Action ML Logo

Table of contents

All-In-One PIO Setup Guide

This is a guide to setting up Apache PredictionIO 0.11.0 on a single large memory (16g-32g) machine. This will allow "real data" to be processed but will not usually be appropriate focus on horizontal scaling.

Other Guides:

Requirements

In this guide, all services run on a single machine and so share cores and memory. This will limit how much data can be processed and how much load can be handled and so is advised for use as an experiment or development machine.

Here we'll install and setup:

Setup User, SSH, and Host Naming:

  1. Create user for PredictionIO aml in each server

    adduser aml # Give it some password
    
  2. Give the "aml" user sudoers permissions and login to the new user. This setup assumes the aml user as the owner of all services including Spark and Hadoop (HDFS).

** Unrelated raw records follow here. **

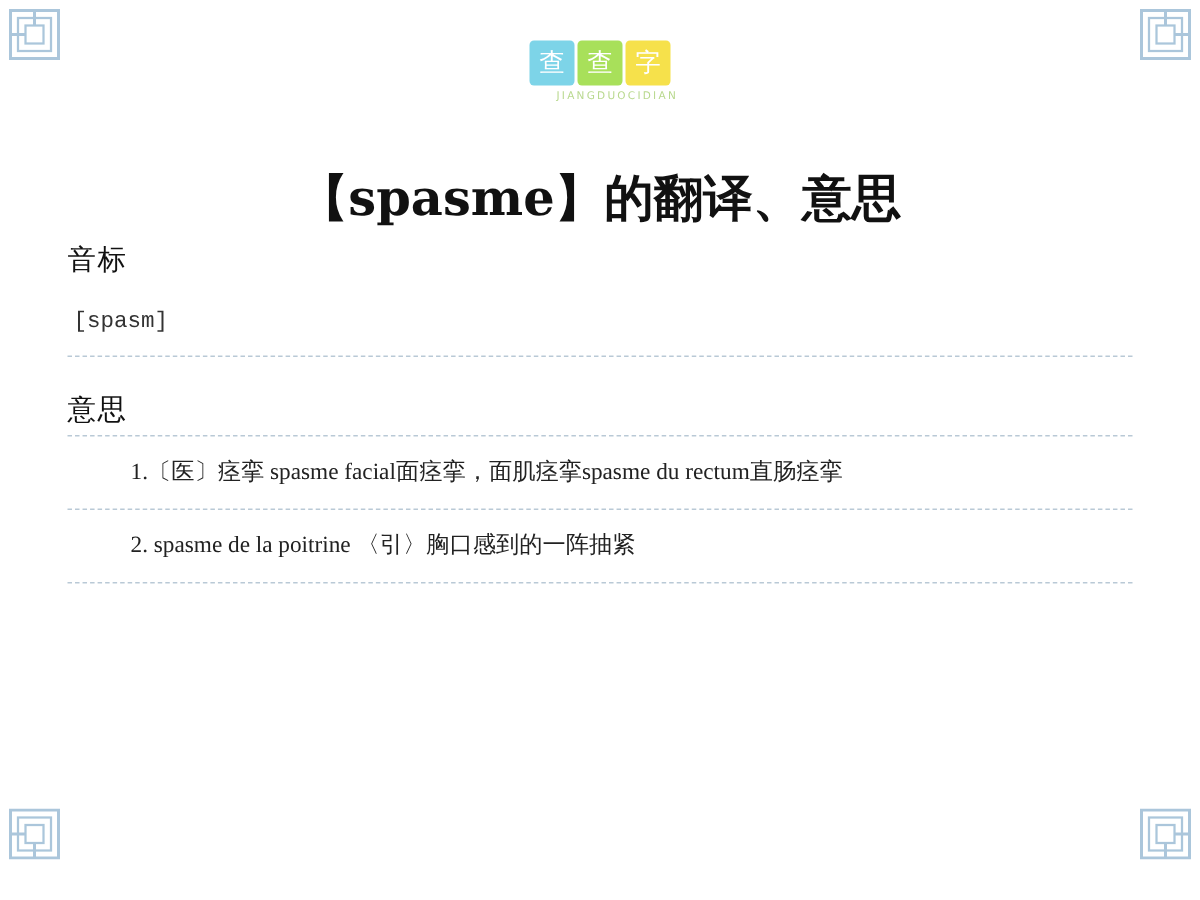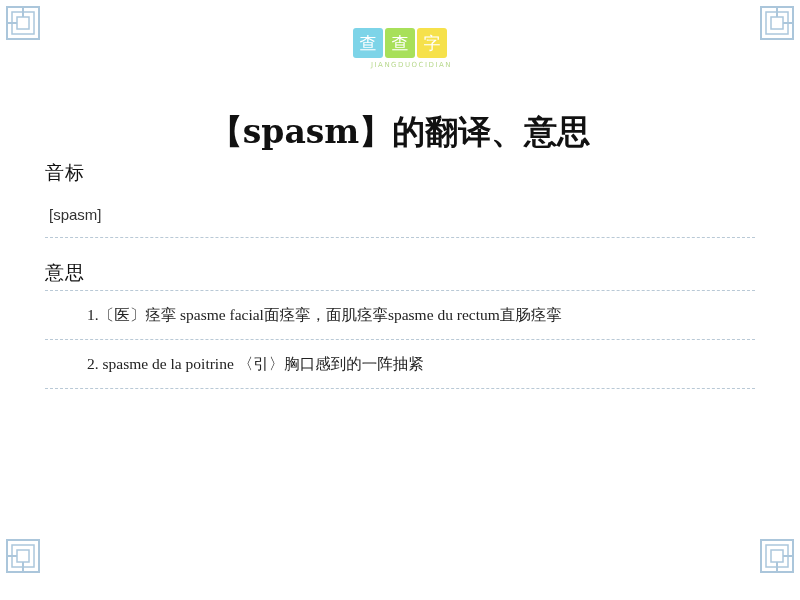--- a/index.html
+++ b/index.html
@@ -94,21 +94,21 @@
   }
   .section-head {
     font-family: "DejaVu Sans", sans-serif;
     font-weight: normal;
     font-size: 19px;
     color: #111111;
     margin: 0 0 4px 0;
     letter-spacing: 1px;
   }
   .phonetic {
-    font-family: Liberation Sans, sans-serif;
+    font-family: Liberation Mono, monospace;
     font-size: 15px;
     color: #333333;
     padding: 16px 4px 14px 4px;
   }
   .divider {
     border-top: 1px dashed #b9c9d6;
     height: 0;
     font-size: 0;
     line-height: 0;
   }
@@ -169,21 +169,21 @@
 
   <div class="logo-wrap">
     <div class="logo-blocks">
       <span class="b1">查</span>
       <span class="b2">查</span>
       <span class="b3">字</span>
     </div>
     <div class="logo-sub">JIANGDUOCIDIAN</div>
   </div>
 
-  <h1 class="title">【spasm】的翻译、意思</h1>
+  <h1 class="title">【spasme】的翻译、意思</h1>
 
   <div class="content">
 
     <div class="section-head">音标</div>
     <div class="phonetic">[spasm]</div>
 
     <div class="divider"></div>
 
     <div class="section-head gap-top">意思</div>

    usermod -a -G sudo aml
    sudo su - aml
    
  3. Setup passwordless ssh between all hosts of the cluster. This is a combination of adding all public keys to authorized_keys and making sure that known_hosts includes all cluster hosts, including any host to itself. There must be no prompt generated when any host tries to connect via ssh to any other host. Note: The importance of this cannot be overstated! If ssh does not connect without requiring a password and without asking for confirmation nothing else in the guide will work!

  1. Modify /etc/hosts file and this server. Don't use "localhost" or "127.0.0.1" but use either the lan DNS name or static IP address.

    10.0.0.1 some-master
    

Download Services on all Hosts

Download everything to a temp folder like /tmp/downloads, we will later move them to the final destinations. Note: You may need to install wget with yum or apt-get.

  1. Download:

Setup Java 1.8

  1. Install Java OpenJDK or Oracle JDK for Java 7 or 8, the JRE version is not sufficient.

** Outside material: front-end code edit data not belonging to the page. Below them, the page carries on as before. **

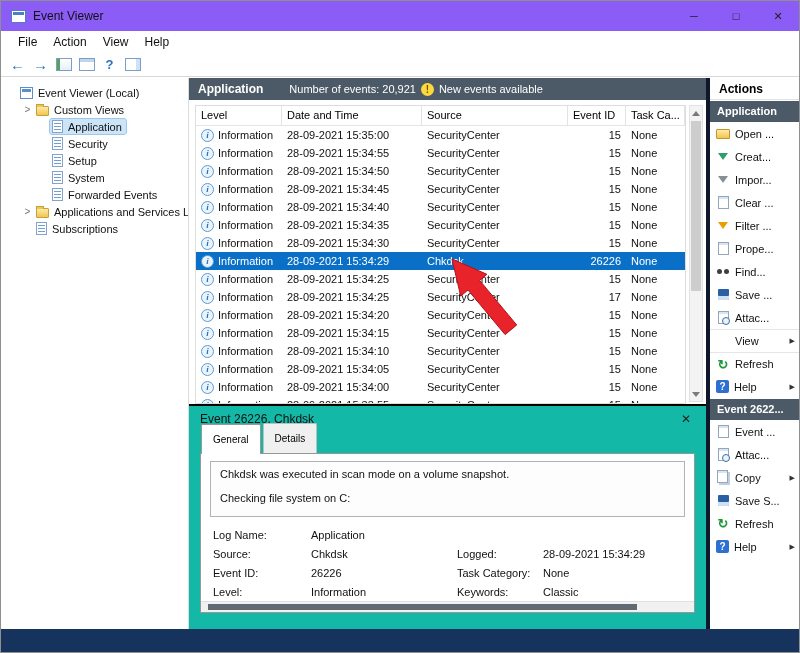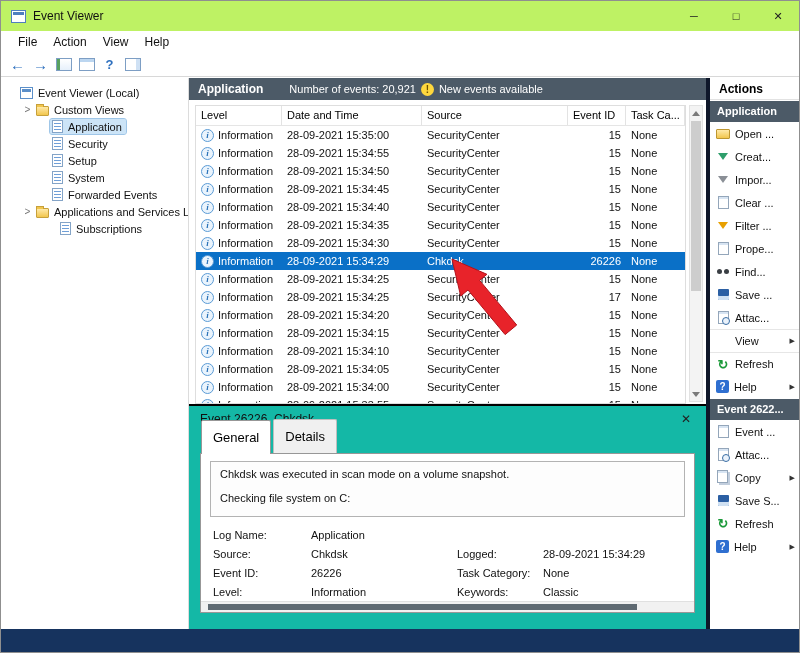--- a/index.html
+++ b/index.html
@@ -1,20 +1,20 @@
 <!DOCTYPE html>
 <html><head>
 <meta charset="utf-8">
 <style>
   * { box-sizing: border-box; }
   body { margin:0; font-family:"Liberation Sans", sans-serif; background:#dcdcdc; }
   .window { position:relative; width:800px; height:653px; background:#fff; border:1px solid #8f8f8f; overflow:hidden; }
 
   
-  .titlebar { height:30px; display:flex; align-items:center; padding-left:10px; background:#bef264; }
+  .titlebar { height:30px; display:flex; align-items:center; padding-left:10px; background:#8b5cf6; }
   .app-icon { width:15px; height:13px; border:1px solid #4f7fbe; background:#fff; position:relative; margin-right:7px; flex:none; }
   .app-icon::before { content:""; position:absolute; left:1px; right:1px; top:1px; height:3px; background:#4f7fbe; }
   .title-text { font-size:12px; color:#111; flex:1; }
   .win-controls { display:flex; height:100%; }
   .wc { width:42px; height:100%; display:flex; align-items:center; justify-content:center; font-size:11px; color:#222; }
 
   
   .menubar { height:22px; display:flex; align-items:center; padding-left:9px; font-size:12px; color:#111; }
   .menu-item { padding:2px 8px; }
 
@@ -72,21 +72,21 @@
   .sb-down { position:absolute; bottom:0; left:0; right:0; }
   .sb-down::before { content:""; border:4px solid transparent; border-top:5px solid #7a7a7a; margin-bottom:-4px; }
   .sb-thumb { position:absolute; left:1px; right:1px; top:15px; height:170px; background:#cdcdcd; }
 
   
   .details { position:relative; flex:1; border-top:2px solid #000000; background:#14b8a6; overflow:hidden; }
   .dheader { height:25px; display:flex; align-items:center; padding:0 11px; font-size:12px; color:#111; }
   .dtitle { flex:1; }
   .dclose { width:18px; text-align:center; font-size:12px; color:#222; }
   .dtabs { display:flex; gap:2px; padding-left:12px; height:22px; align-items:flex-end; }
-  .tab { font-size:13px; padding:9px 11px; border:1px solid #bfbfbf; border-bottom:none; background:#f0f0f0; border-radius:2px 2px 0 0; position:relative; }
+  .tab { font-size:10px; padding:9px 11px; border:1px solid #bfbfbf; border-bottom:none; background:#f0f0f0; border-radius:2px 2px 0 0; position:relative; }
   .tab.active { background:#fff; border-color:#979797; top:1px; z-index:2; }
   .dpanel { margin:0 11px; border:1px solid #979797; background:#fff; height:160px; position:relative; padding:7px 9px 0 9px; }
   .descbox { border:1px solid #b3b3b3; background:#fdfdfd; height:56px; padding:3px 9px; font-size:11px; color:#111; overflow:hidden; }
   .descbox p { margin:3px 0 12px 0; }
   .fields { padding:8px 3px 0 3px; font-size:11px; color:#111; }
   .frow { display:flex; height:19px; align-items:center; }
   .flabel { width:98px; } .fvalue { width:146px; }
   .flabel2 { width:86px; } .fvalue2 { flex:1; }
   .hscroll { position:absolute; left:0; right:0; bottom:0; height:11px; background:#f1f1f1; border-top:1px solid #e0e0e0; }
   .hthumb { position:absolute; left:7px; top:2px; height:6px; width:87%; background:#5f6a72; }
@@ -204,21 +204,21 @@
             <span class="tlb">Forwarded Events</span>
           </span>
         </div>
         <div class="tree-row" style="padding-left: 20px;">
           <span class="chev">&gt;</span>
           <span class="tree-hit">
             <span class="tic tic-folder"></span>
             <span class="tlb">Applications and Services Lo</span>
           </span>
         </div>
-        <div class="tree-row" style="padding-left: 20px; margin-left: 24px;">
+        <div class="tree-row" style="padding-left: 20px;">
           <span class="chev hidden"></span>
           <span class="tree-hit">
             <span class="tic tic-log"></span>
             <span class="tlb">Subscriptions</span>
           </span>
         </div>
       </div>
 
     <div class="center-panel">
       <div class="center-header">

    sudo apt-get install openjdk-8-jdk
    # for centos
    # sudo yum install java-1.8.0-openjdk
    
    • Note: on Centos/RHEL you may need to install java-1.8.0-openjdk-devel if you get complaints about missing javac or javadoc
  2. Check which versions of Java are installed and pick a 1.7 or greater.

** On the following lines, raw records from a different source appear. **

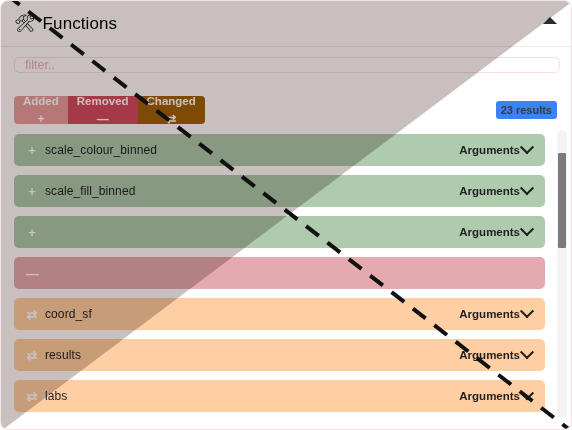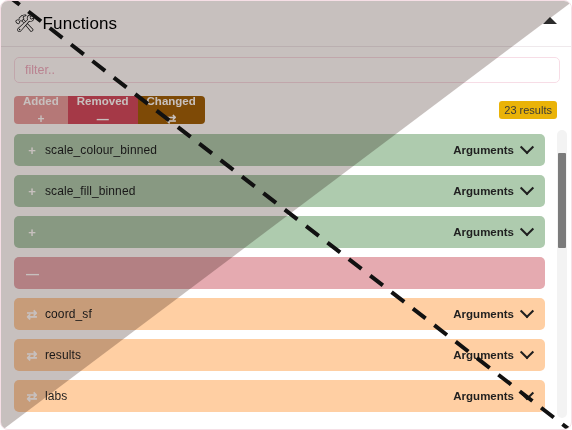--- a/index.html
+++ b/index.html
@@ -48,21 +48,21 @@
     border-left:7px solid transparent;
     border-right:7px solid transparent;
     border-bottom:7px solid #2b2b2b;
     cursor:pointer;
   }
 
   
   .filter-wrap{position:absolute;left:0;top:46px;width:572px;height:44px;}
   .filter{
     position:absolute;left:13px;top:10px;
-    width:546px;height:26px;
+    width:546px;height:16px;
     box-sizing:border-box;
     border:1px solid #f7dde6;
     border-radius:5px;
     background:#fff;
     outline:none;
     font-family:"Liberation Sans", sans-serif;
     font-size:12.5px;
     color:#e8a8bd;
     padding:0 10px;
   }
@@ -88,22 +88,22 @@
   .badge.removed{background:#d44b5f;}
   .badge.changed{background:#a16207;}
   .badge .sym{font-size:12px;font-weight:bold;line-height:1;}
   .badge .cnt{
     background:#fff;border-radius:3px;
     color:#2b2b2b;font-size:9.5px;font-weight:bold;
     padding:1.5px 4px 1.5px 4px;line-height:1;min-width:8px;text-align:center;
   }
   .results{
     position:absolute;right:14px;top:100px;
-    font-size:11px;font-weight:normal;color:#3a3a3a;
-    background:#eab308;border-radius:3px;padding:3px 5px;
+    font-size:11px;font-weight:bold;color:#3a3a3a;
+    background:#3b82f6;border-radius:3px;padding:3px 5px;
   }
 
   
   .list{
     position:absolute;left:0;top:129px;width:572px;height:290px;
     overflow:hidden;
   }
   .row{
     position:absolute;left:13px;
     width:531px;height:32px;
@@ -121,21 +121,21 @@
     margin-left:12px;margin-right:7px;
     color:#ffffff;font-size:13px;font-weight:bold;line-height:1;
     width:12px;text-align:center;
     display:inline-block;
   }
   .row-name{
     font-size:12px;font-weight:normal;color:#1f1f1f;letter-spacing:.1px;
   }
   .row-args{
     margin-left:auto;margin-right:13px;
-    display:flex;align-items:center;gap:8px;
+    display:flex;align-items:center;gap:2px;
     font-size:11.5px;font-weight:bold;color:#1f1f1f;
   }
   .chev{
     width:8px;height:8px;
     border-right:2px solid #1f1f1f;
     border-bottom:2px solid #1f1f1f;
     transform:rotate(45deg) translate(-2px,-2px);
     display:inline-block;
   }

    sudo update-alternatives --config java
    
  3. Set JAVA_HOME env var. Don't include the /bin folder in the path. This can be problematic so if you get complaints about JAVA_HOME you may need to change xxx-env.sh depending on which service complains. For instance hbase-env.sh has a JAVA_HOME setting if HBase complains when starting.

    vim /etc/environment
    # add the following
    export JAVA_HOME=/path/to/open/jdk/jre
    # some would rather add JAVA_HOME to /home/aml/.bashrc
    

Install Services:

  1. Create folders in /opt

    mkdir /opt/hadoop
    mkdir /opt/spark
    mkdir /opt/elasticsearch
    mkdir /opt/hbase
    chown aml:aml /opt/hadoop
    chown aml:aml /opt/spark
    chown aml:aml /opt/elasticsearch
    chown aml:aml /opt/hbase
    
  2. Inside the /tmp/downloads folder, extract all downloaded services.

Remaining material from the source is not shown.